WORK ITEM:
The entries that follow need to be printed exactly as they are, minus any pictures.

Source records
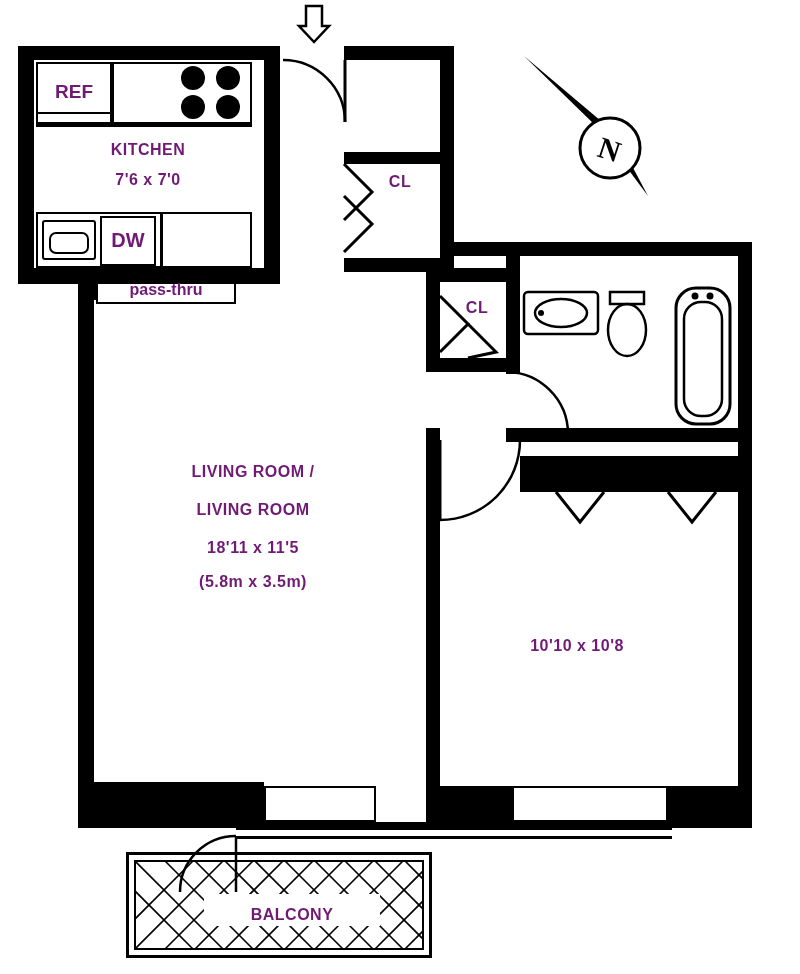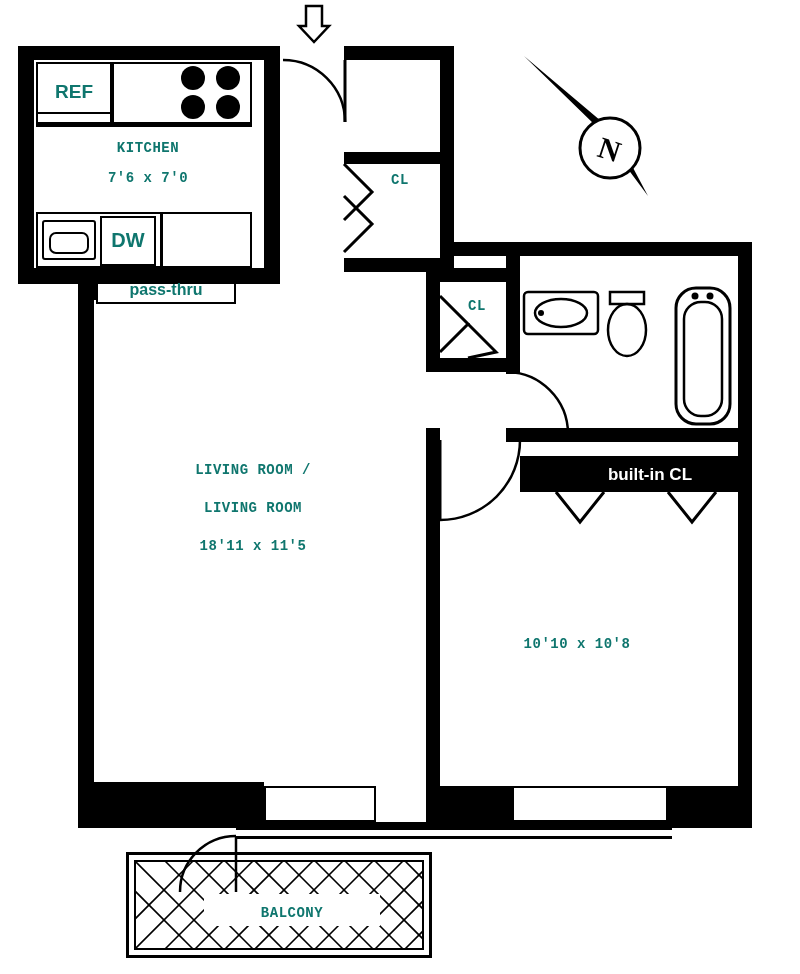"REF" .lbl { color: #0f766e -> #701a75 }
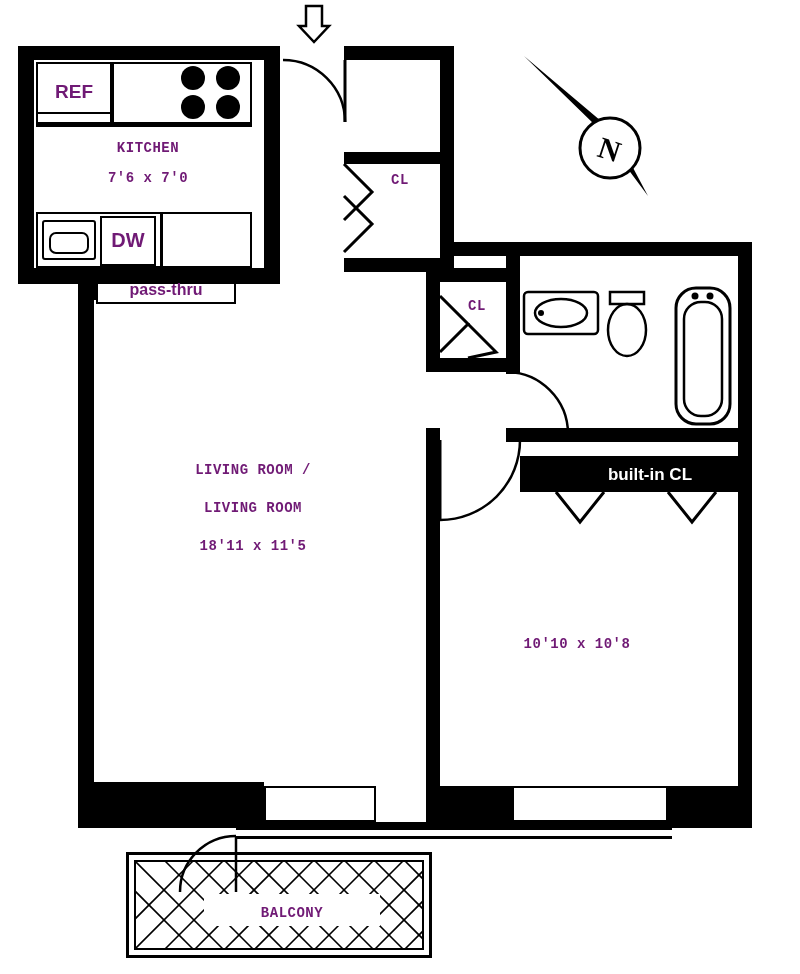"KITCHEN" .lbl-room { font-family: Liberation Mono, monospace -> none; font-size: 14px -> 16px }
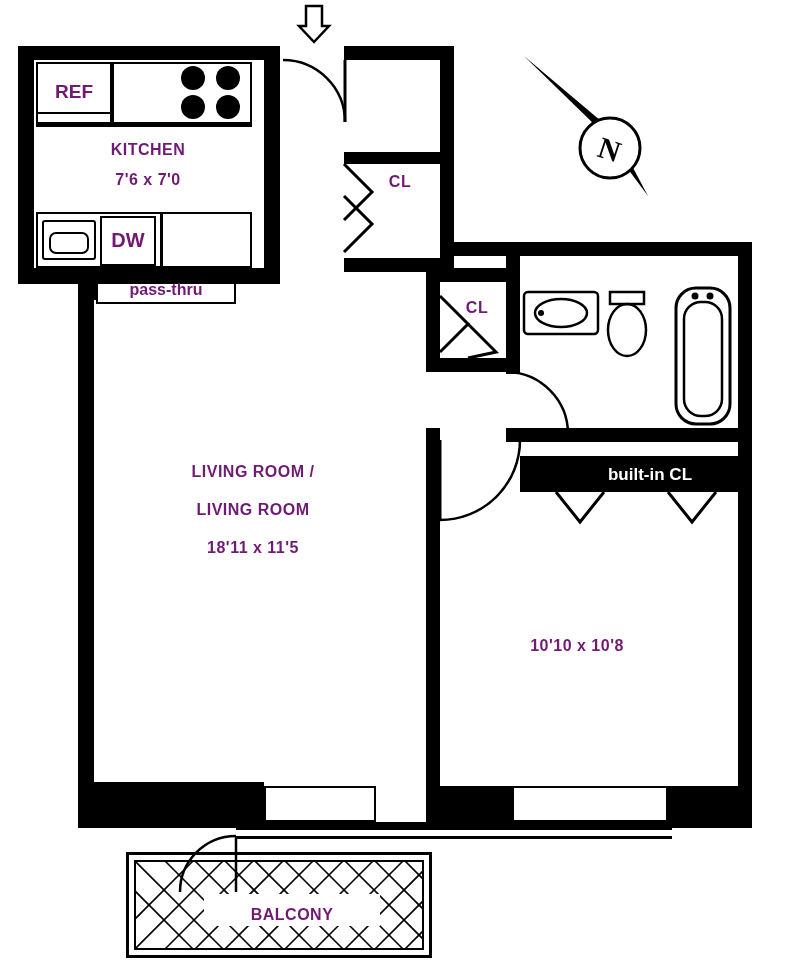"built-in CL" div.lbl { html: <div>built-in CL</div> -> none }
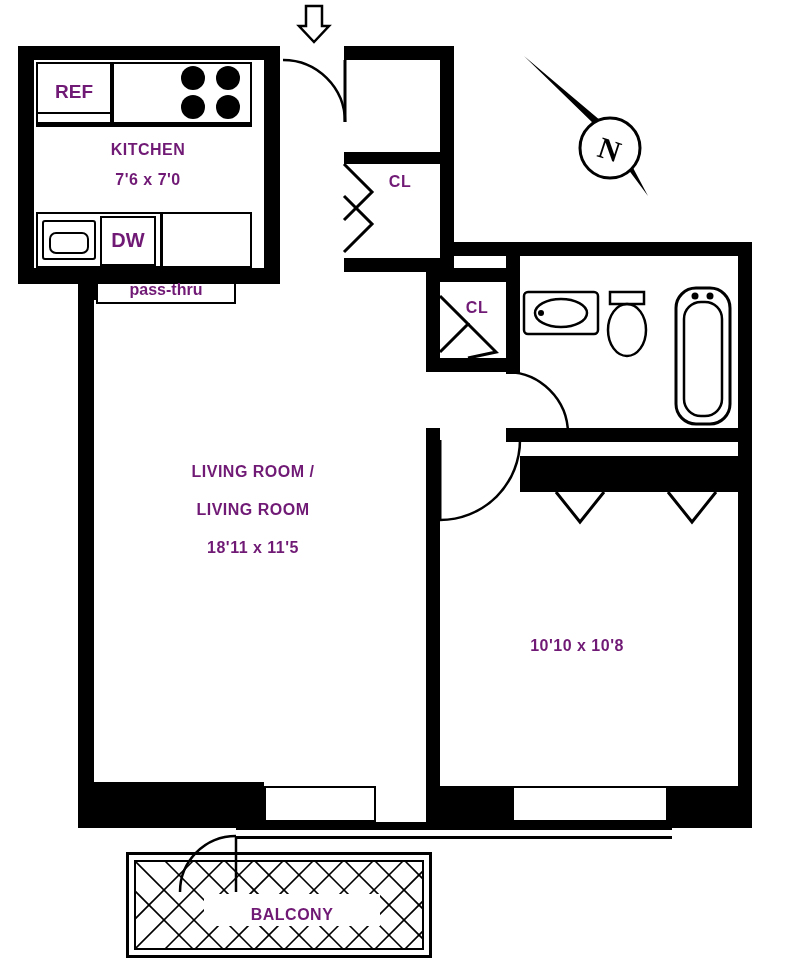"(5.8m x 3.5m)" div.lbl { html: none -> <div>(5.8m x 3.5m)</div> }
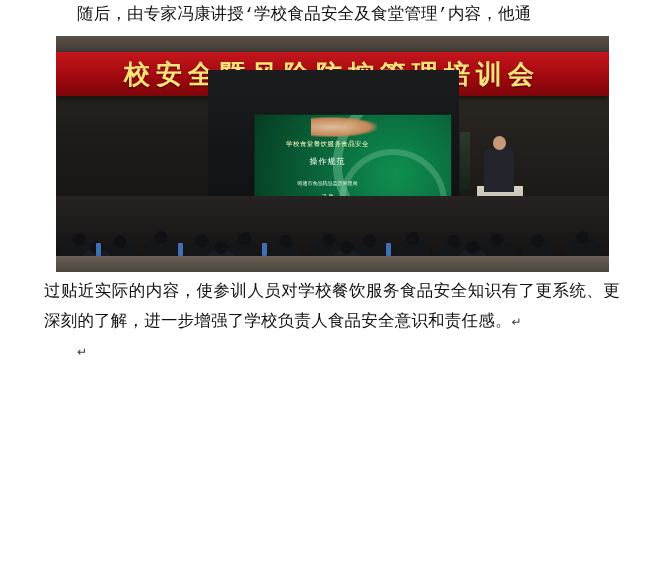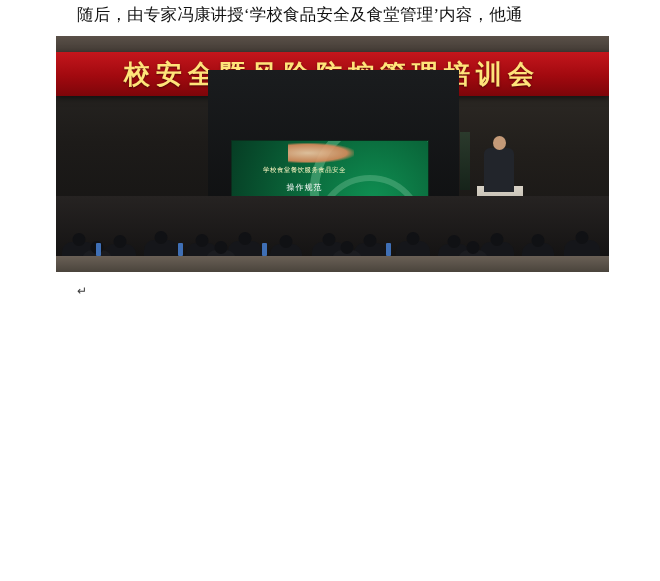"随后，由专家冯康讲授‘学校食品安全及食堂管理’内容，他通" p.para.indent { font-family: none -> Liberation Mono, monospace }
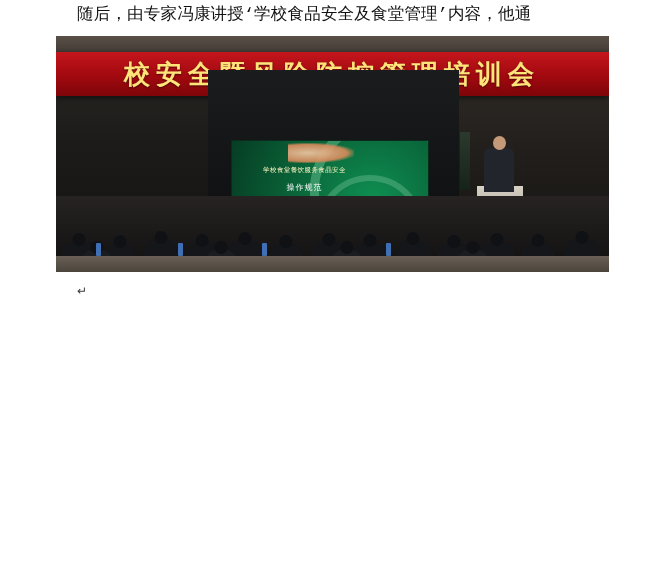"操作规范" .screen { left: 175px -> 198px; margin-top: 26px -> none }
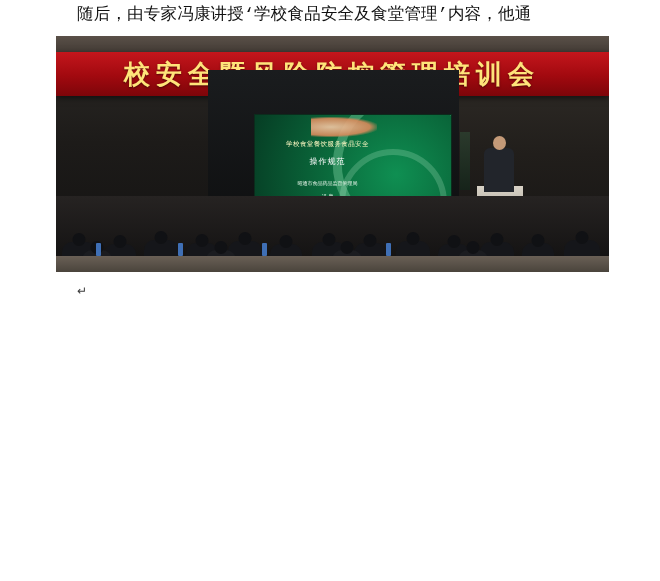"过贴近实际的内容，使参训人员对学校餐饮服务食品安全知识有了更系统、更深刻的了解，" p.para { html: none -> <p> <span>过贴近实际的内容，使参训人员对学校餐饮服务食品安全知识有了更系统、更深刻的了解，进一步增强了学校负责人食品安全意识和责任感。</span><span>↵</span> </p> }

EXERCISE RESULT:
"REF" .lbl { color: #0f766e -> #701a75 }
"KITCHEN" .lbl-room { font-family: Liberation Mono, monospace -> none; font-size: 14px -> 16px }
"built-in CL" div.lbl { html: <div>built-in CL</div> -> none }
"(5.8m x 3.5m)" div.lbl { html: none -> <div>(5.8m x 3.5m)</div> }
"随后，由专家冯康讲授‘学校食品安全及食堂管理’内容，他通" p.para.indent { font-family: none -> Liberation Mono, monospace }
"操作规范" .screen { left: 175px -> 198px; margin-top: 26px -> none }
"过贴近实际的内容，使参训人员对学校餐饮服务食品安全知识有了更系统、更深刻的了解，" p.para { html: none -> <p> <span>过贴近实际的内容，使参训人员对学校餐饮服务食品安全知识有了更系统、更深刻的了解，进一步增强了学校负责人食品安全意识和责任感。</span><span>↵</span> </p> }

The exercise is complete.